C'est cette mosaïque que nous tenteront de respecter en travaillant sur le politique en France uniquement.
En se tenant fidèlement sur cette ligne de crête où se rejoignent théorie, pratique et histoire.
3e obstacle : de l'objet composite
Il y aurait tout lieu de se demander ce que sont ces objets étranges que l'on appelle histoire et politique !
N'entrons pas dans des débats interminables dont certains sont épistémologiques ! Retenons simplement ceci :
Dans son versant compréhensif, en droite ligne du projet que l'histoire se donne au moins depuis l’École des Annales, elle est bien une science - fût-elle molle - et même serait le carrefour de toutes les autres puisqu'on n'imagine pas qu'elle parvienne jamais à expliquer les faits du passé sans intégrer des explications économiques, anthropologiques, géographiques … sans ignorer les explications géologiques, physiques etc. Dans sa définition même, elle embrasse un objet non seulement universel mais qui frôle de si près l'action, la technique qu'on peut se demander où se trace sa frontière - et notamment celle qui la sépare et rapproche du politique.

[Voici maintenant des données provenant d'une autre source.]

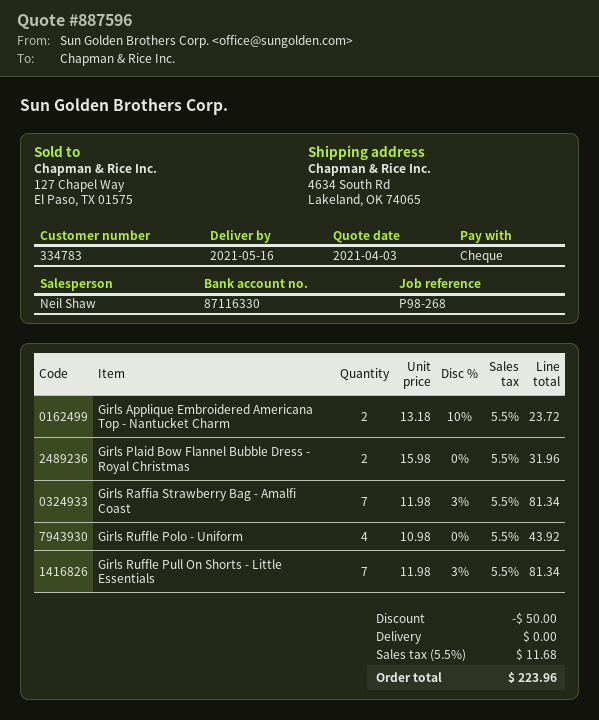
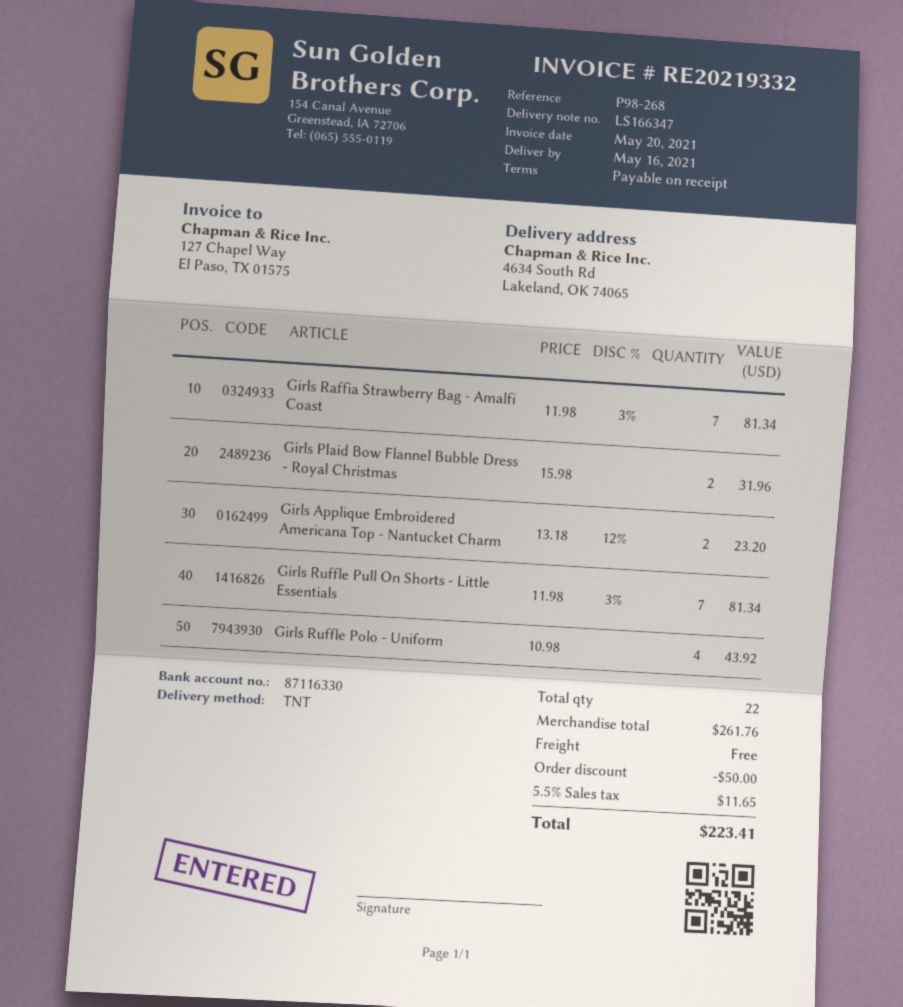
Girls Applique Embroidered Americana Top - Nantucket Charm: 2 x 13.18 - 10% = 23.72 -> 2 x 13.18 - 12% = 23.20
tax: 5.5% = 11.68 -> 5.5% = 11.65
total: 223.96 -> 223.41

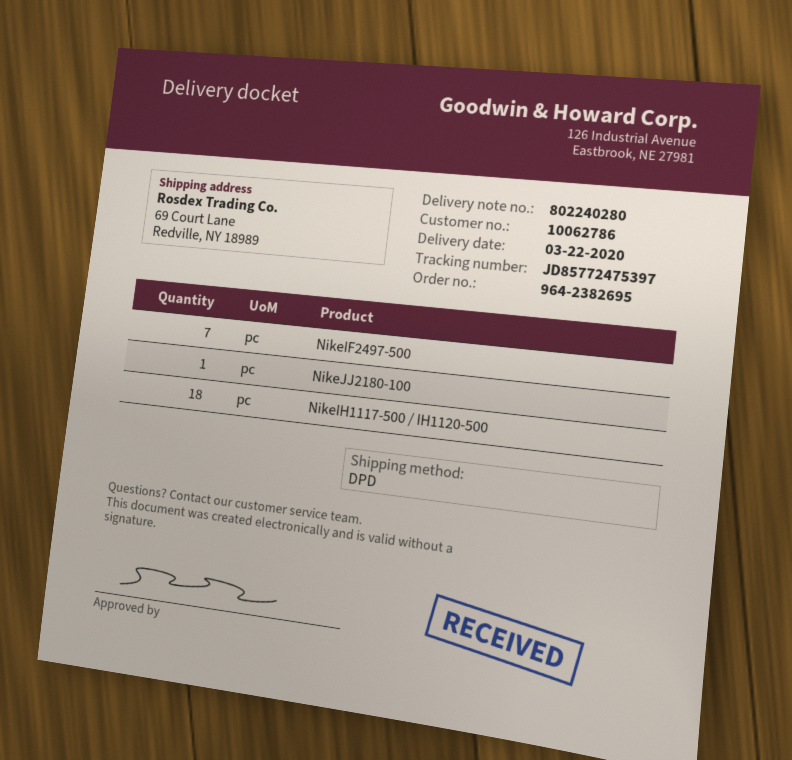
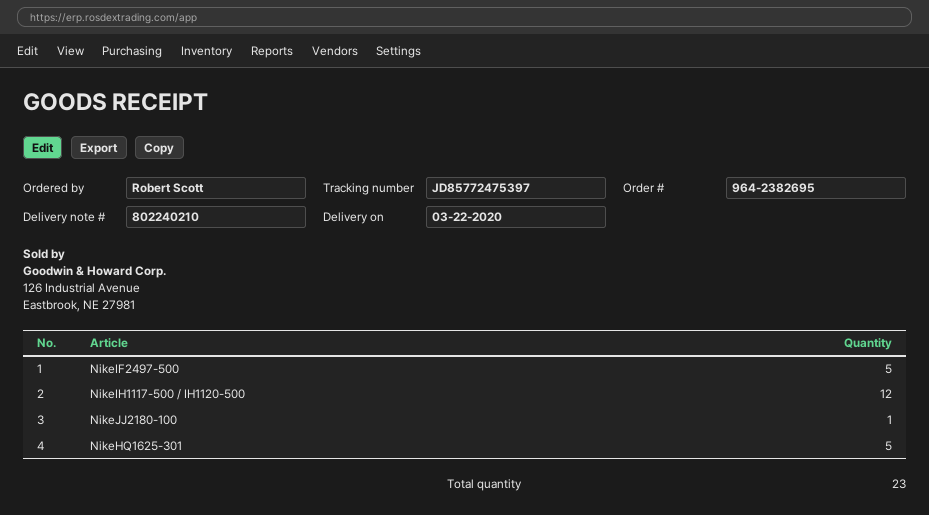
delivery note number: 802240280 -> 802240210
NikeIF2497-500: 7 -> 5
NikeIH1117-500 / IH1120-500: 18 -> 12
NikeHQ1625-301: none -> 5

Dans son versant technique, la politique ne saurait se penser sans théorie préalable ; sans philosophie implicite on l'a dit ; sans histoire non plus d'ailleurs dont elle se repaît au reste avec gourmandise ; dont elle fait usage immodéré dans ses rituels de fonctionnement.

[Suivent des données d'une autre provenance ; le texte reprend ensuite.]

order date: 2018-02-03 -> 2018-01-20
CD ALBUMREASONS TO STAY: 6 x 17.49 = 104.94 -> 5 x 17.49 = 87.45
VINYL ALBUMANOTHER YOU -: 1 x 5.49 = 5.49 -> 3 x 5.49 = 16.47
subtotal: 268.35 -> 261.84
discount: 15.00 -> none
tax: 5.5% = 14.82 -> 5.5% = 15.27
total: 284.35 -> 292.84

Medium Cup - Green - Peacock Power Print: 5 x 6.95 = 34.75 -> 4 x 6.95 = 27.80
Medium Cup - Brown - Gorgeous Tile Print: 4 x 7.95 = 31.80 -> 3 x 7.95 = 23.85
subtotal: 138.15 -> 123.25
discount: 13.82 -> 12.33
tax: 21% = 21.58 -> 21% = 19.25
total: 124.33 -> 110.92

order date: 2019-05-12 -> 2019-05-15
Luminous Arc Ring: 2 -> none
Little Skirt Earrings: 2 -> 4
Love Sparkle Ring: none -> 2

Où commence, où s'arrête le politique ? à partir de quelle ligne la politique s'étale-t-elle jusqu'à croire pouvoir occuper tout l'espace ?
Belle question théorique pour spécialiste des sciences humaines et autre épistémologue chagrin. Mais vrai problème pour la question que nous nous posons ici :
- proposer une théorie de la gauche risque de n'avoir pas de sens sinon des dangers dogmatiques seulement et ne valoir que pour un temps très étroit à moins de se cantonner à d'ineptes généralités
- suggérer un programme serait changer de métier autant que de projet et n'être pertinent, ici encore, que pour un lieu et un moment parfaitement circonscrit
Si j'osais - mais pourquoi pas finalement - écrivons ceci : puisqu'il ne saurait être question d'une théorie seule de la gauche pas plus que ne fût audible un programme, une pratique de la gauche c'est que donc seule une métaphysique de la gauche est possible.